BEGIN PROVIDED ENTRIES

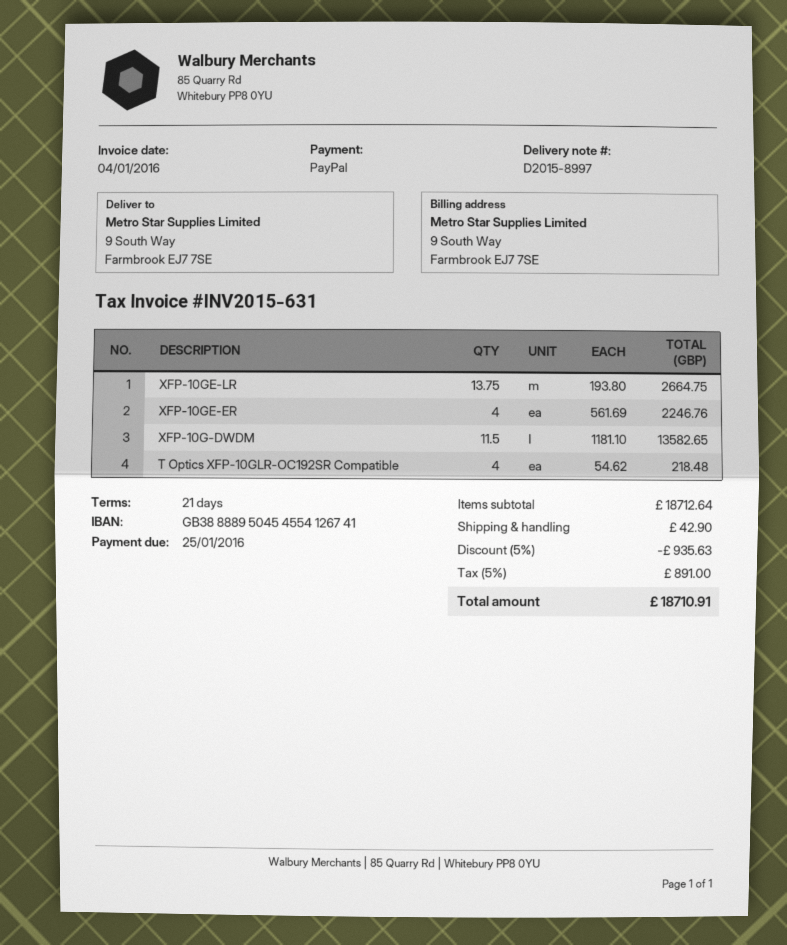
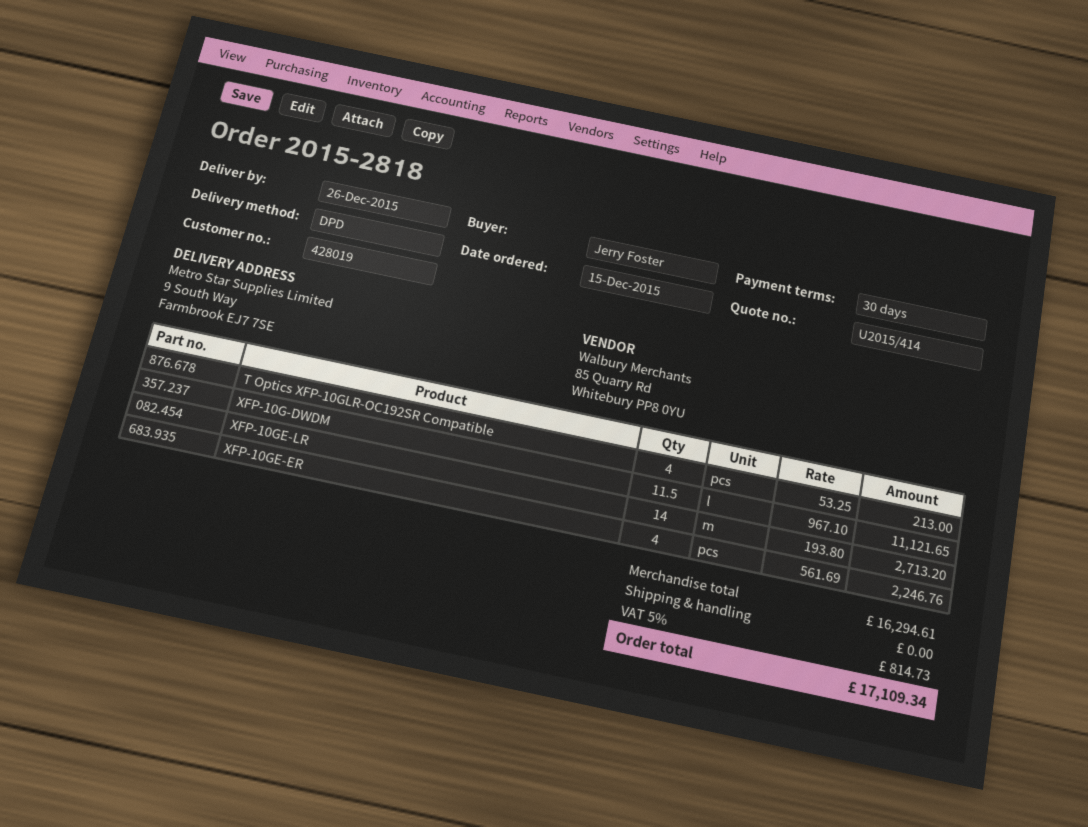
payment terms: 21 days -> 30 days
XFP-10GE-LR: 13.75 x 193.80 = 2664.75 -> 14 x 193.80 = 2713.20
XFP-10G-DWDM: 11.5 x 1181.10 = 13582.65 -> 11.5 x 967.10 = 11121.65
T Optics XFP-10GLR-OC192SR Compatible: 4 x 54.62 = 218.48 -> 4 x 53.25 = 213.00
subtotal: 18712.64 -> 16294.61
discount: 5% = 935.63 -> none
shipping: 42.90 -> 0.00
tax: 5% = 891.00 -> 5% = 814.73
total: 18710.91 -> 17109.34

END PROVIDED ENTRIES
BEGIN PROVIDED ENTRIES

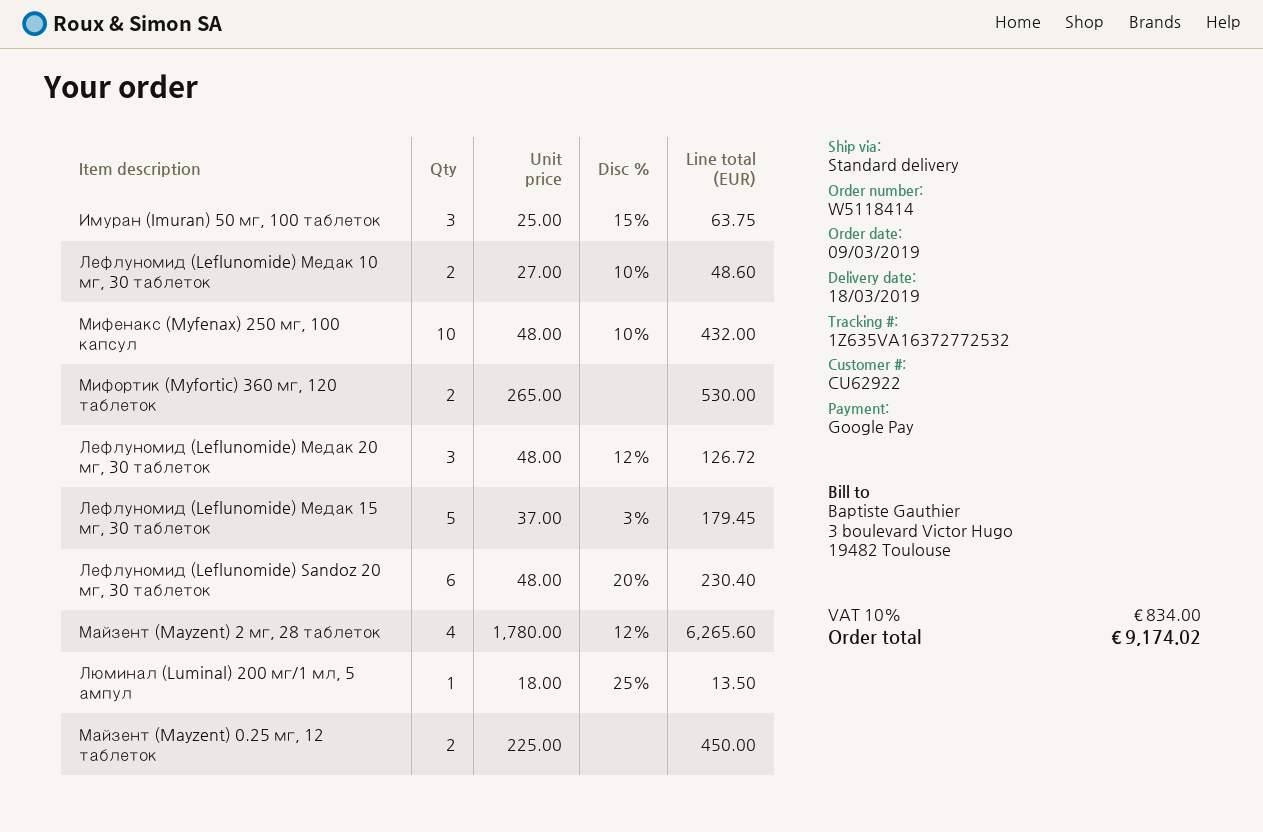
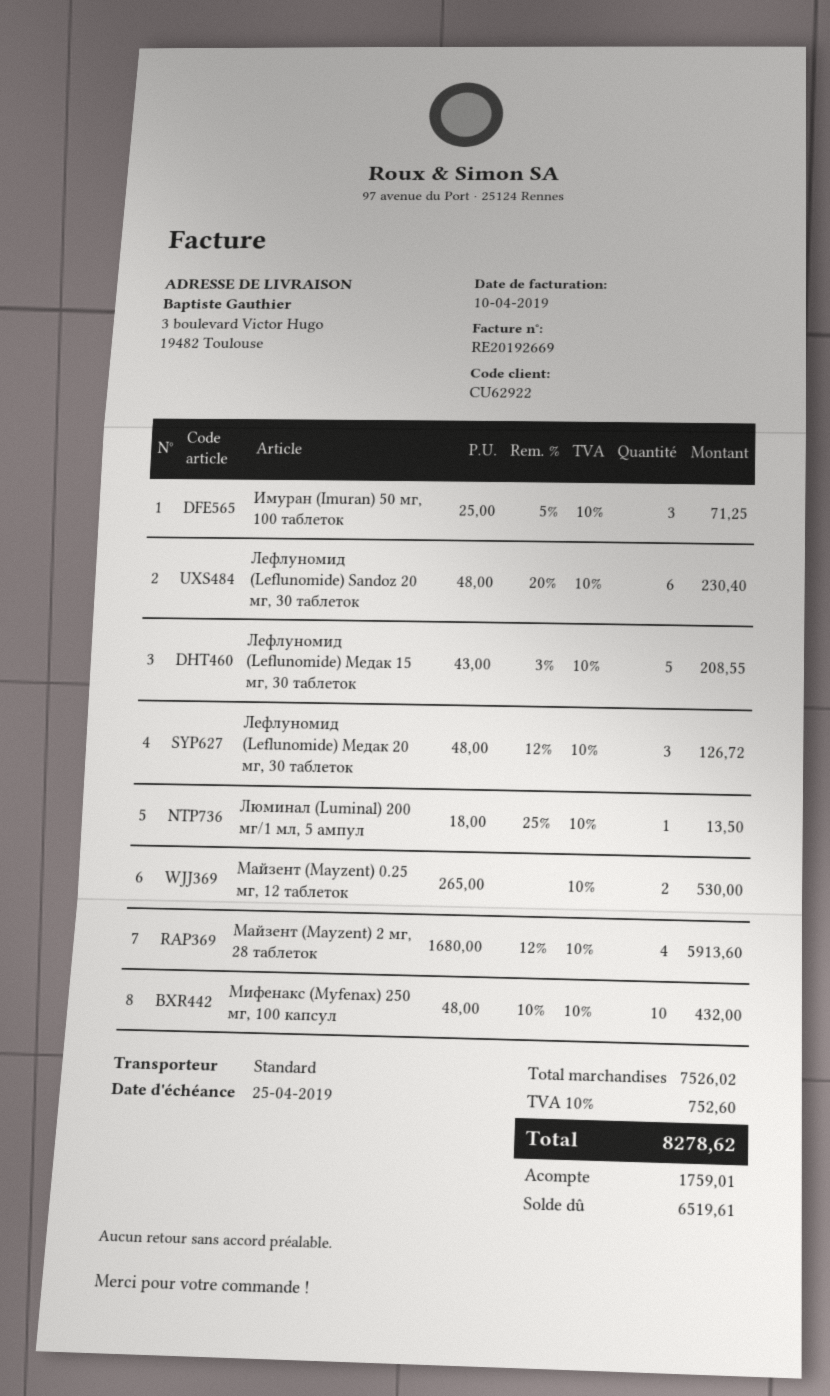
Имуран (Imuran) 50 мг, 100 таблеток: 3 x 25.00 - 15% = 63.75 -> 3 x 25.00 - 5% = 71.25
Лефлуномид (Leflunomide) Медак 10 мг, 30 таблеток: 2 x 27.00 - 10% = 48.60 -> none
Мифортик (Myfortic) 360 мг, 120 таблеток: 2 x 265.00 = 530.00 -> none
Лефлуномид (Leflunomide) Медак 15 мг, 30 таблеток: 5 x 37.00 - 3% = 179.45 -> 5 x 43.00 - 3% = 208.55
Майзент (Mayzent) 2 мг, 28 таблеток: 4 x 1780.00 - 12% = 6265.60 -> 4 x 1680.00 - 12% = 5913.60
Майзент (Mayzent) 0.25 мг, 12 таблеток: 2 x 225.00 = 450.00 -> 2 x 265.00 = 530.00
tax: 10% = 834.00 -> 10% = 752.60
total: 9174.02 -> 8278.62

END PROVIDED ENTRIES
BEGIN PROVIDED ENTRIES

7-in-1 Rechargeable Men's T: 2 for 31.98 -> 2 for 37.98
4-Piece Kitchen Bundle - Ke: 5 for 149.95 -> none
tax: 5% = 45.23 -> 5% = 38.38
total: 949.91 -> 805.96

END PROVIDED ENTRIES

- _EXERCISE GOAL_: Set down only the lines above that fall between the line holding "XFP-10GE-LR: 13.75 x" and the line holding "total: 18710.91 -> 17109.34", inclusive, keeping each exact.

- _COMPLETED TASK_:
XFP-10GE-LR: 13.75 x 193.80 = 2664.75 -> 14 x 193.80 = 2713.20
XFP-10G-DWDM: 11.5 x 1181.10 = 13582.65 -> 11.5 x 967.10 = 11121.65
T Optics XFP-10GLR-OC192SR Compatible: 4 x 54.62 = 218.48 -> 4 x 53.25 = 213.00
subtotal: 18712.64 -> 16294.61
discount: 5% = 935.63 -> none
shipping: 42.90 -> 0.00
tax: 5% = 891.00 -> 5% = 814.73
total: 18710.91 -> 17109.34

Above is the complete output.